What you have to do: Only the lines from the one containing "shipping: none -> 38.16" through the last line below should be written out, exactly and with both ends kept.

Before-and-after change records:
'''
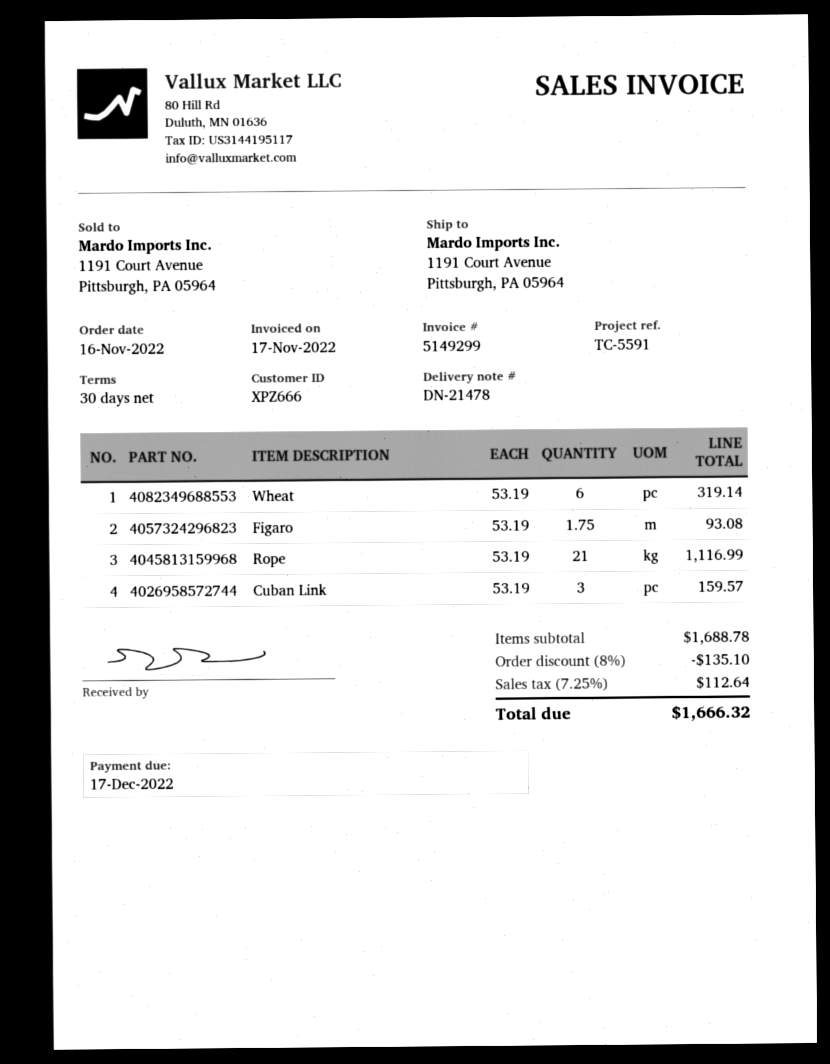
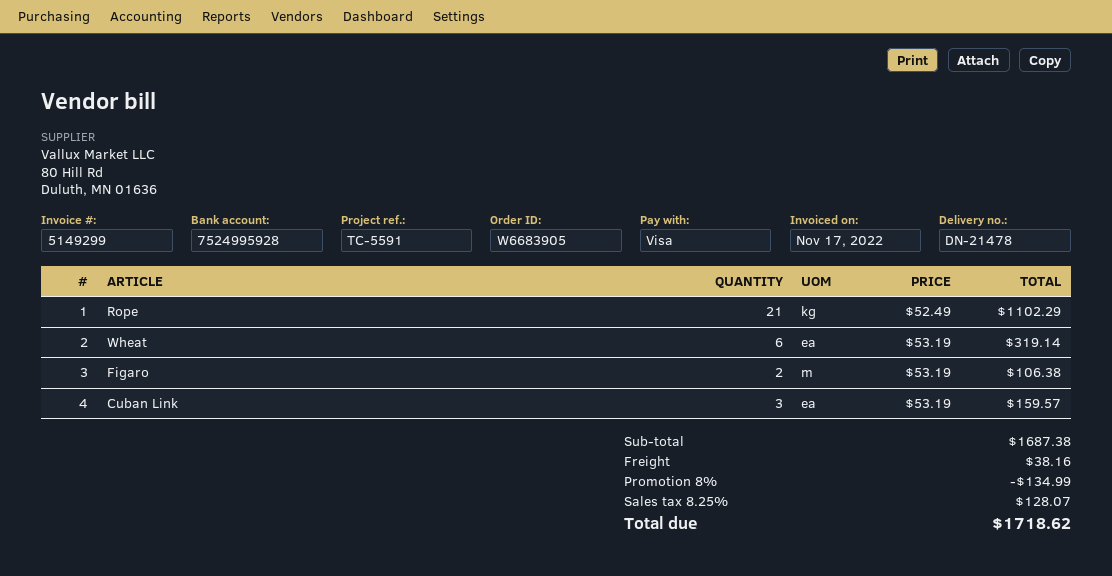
Figaro: 1.75 x 53.19 = 93.08 -> 2 x 53.19 = 106.38
Rope: 21 x 53.19 = 1116.99 -> 21 x 52.49 = 1102.29
subtotal: 1688.78 -> 1687.38
discount: 8% = 135.10 -> 8% = 134.99
shipping: none -> 38.16
tax: 7.25% = 112.64 -> 8.25% = 128.07
total: 1666.32 -> 1718.62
'''
Exercise solution:
shipping: none -> 38.16
tax: 7.25% = 112.64 -> 8.25% = 128.07
total: 1666.32 -> 1718.62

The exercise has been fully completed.